- **Assignment**:
Your task is to copy the records that follow exactly, minus any images.

- **Dataset content**:
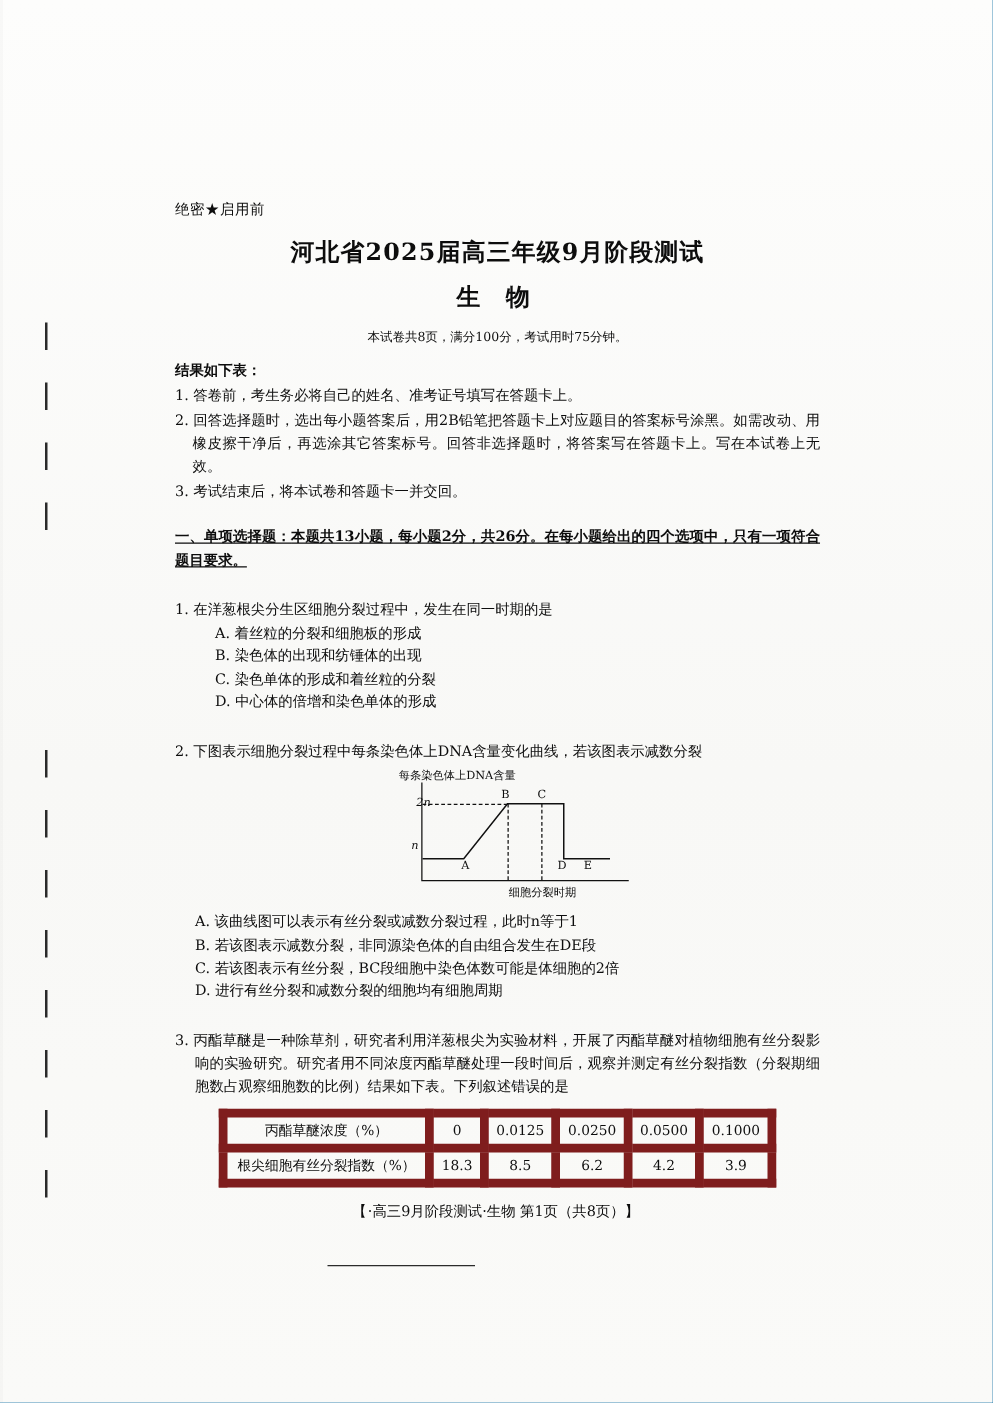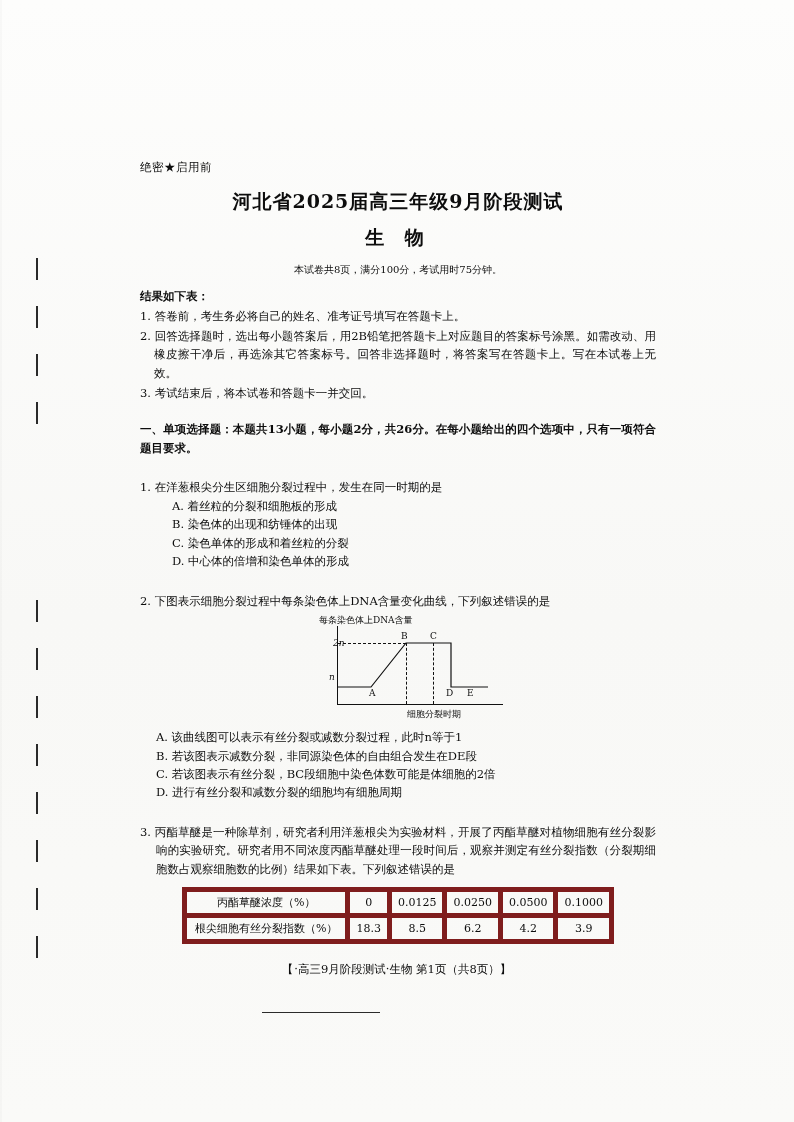--- a/index.html
+++ b/index.html
@@ -65,20 +65,21 @@
     margin-bottom:1px;
     text-align:justify;
   }
   .note-indent{ padding-left:14px; text-indent:-14px;}
   .section-head{
     font-size:11.5px;
     font-weight:bold;
     line-height:1.62;
     margin-top:18px;
     text-align:justify;
+    text-decoration:underline;
   }
   .q{
     font-size:11.5px;
     line-height:1.62;
     margin-top:21px;
     text-align:justify;
   }
   .q-stem{ padding-left:16px; text-indent:-16px;}
   .opt{
     font-size:11.5px;
@@ -117,21 +118,21 @@
   .vdash{position:absolute;border-left:1px dashed #111;width:0;}
   .lab{position:absolute;font-size:9px;}
   svg.curve{position:absolute;left:0;top:0;width:230px;height:108px;}
   
   table.data{
     border-collapse:collapse;
     margin:8px auto 2px auto;
     font-size:11px;
   }
   table.data td{
-    border:5px solid #7f1d1d;
+    border:7px solid #7f1d1d;
     padding:3px 6px;
     text-align:center;
     white-space:nowrap;
   }
   table.data td.rowhead{
     text-align:center;
     padding:3px 8px;
   }
   .footer{
     position:absolute;
@@ -199,21 +200,21 @@
       <span>1.</span>
       <span>在洋葱根尖分生区细胞分裂过程中，发生在同一时期的是</span>
     </div>
     <div class="opt">A. 着丝粒的分裂和细胞板的形成</div>
     <div class="opt">B. 染色体的出现和纺锤体的出现</div>
     <div class="opt">C. 染色单体的形成和着丝粒的分裂</div>
     <div class="opt">D. 中心体的倍增和染色单体的形成</div>
 
     <div class="q q-stem">
       <span>2.</span>
-      <span>下图表示细胞分裂过程中每条染色体上DNA含量变化曲线，下列叙述错误的是</span>
+      <span>下图表示细胞分裂过程中每条染色体上DNA含量变化曲线，若该图表示减数分裂</span>
     </div>
 
     <div class="figwrap">
       <div class="fig">
         <div class="fig-ylabel">每条染色体上DNA含量</div>
         <div class="axis-y"></div>
         <div class="axis-x"></div>
         <div class="tick2n">2n</div>
         <div class="tickn">n</div>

- **Output for this exercise**:
--- a/index.html
+++ b/index.html
@@ -65,20 +65,21 @@
     margin-bottom:1px;
     text-align:justify;
   }
   .note-indent{ padding-left:14px; text-indent:-14px;}
   .section-head{
     font-size:11.5px;
     font-weight:bold;
     line-height:1.62;
     margin-top:18px;
     text-align:justify;
+    text-decoration:underline;
   }
   .q{
     font-size:11.5px;
     line-height:1.62;
     margin-top:21px;
     text-align:justify;
   }
   .q-stem{ padding-left:16px; text-indent:-16px;}
   .opt{
     font-size:11.5px;
@@ -117,21 +118,21 @@
   .vdash{position:absolute;border-left:1px dashed #111;width:0;}
   .lab{position:absolute;font-size:9px;}
   svg.curve{position:absolute;left:0;top:0;width:230px;height:108px;}
   
   table.data{
     border-collapse:collapse;
     margin:8px auto 2px auto;
     font-size:11px;
   }
   table.data td{
-    border:5px solid #7f1d1d;
+    border:7px solid #7f1d1d;
     padding:3px 6px;
     text-align:center;
     white-space:nowrap;
   }
   table.data td.rowhead{
     text-align:center;
     padding:3px 8px;
   }
   .footer{
     position:absolute;
@@ -199,21 +200,21 @@
       <span>1.</span>
       <span>在洋葱根尖分生区细胞分裂过程中，发生在同一时期的是</span>
     </div>
     <div class="opt">A. 着丝粒的分裂和细胞板的形成</div>
     <div class="opt">B. 染色体的出现和纺锤体的出现</div>
     <div class="opt">C. 染色单体的形成和着丝粒的分裂</div>
     <div class="opt">D. 中心体的倍增和染色单体的形成</div>
 
     <div class="q q-stem">
       <span>2.</span>
-      <span>下图表示细胞分裂过程中每条染色体上DNA含量变化曲线，下列叙述错误的是</span>
+      <span>下图表示细胞分裂过程中每条染色体上DNA含量变化曲线，若该图表示减数分裂</span>
     </div>
 
     <div class="figwrap">
       <div class="fig">
         <div class="fig-ylabel">每条染色体上DNA含量</div>
         <div class="axis-y"></div>
         <div class="axis-x"></div>
         <div class="tick2n">2n</div>
         <div class="tickn">n</div>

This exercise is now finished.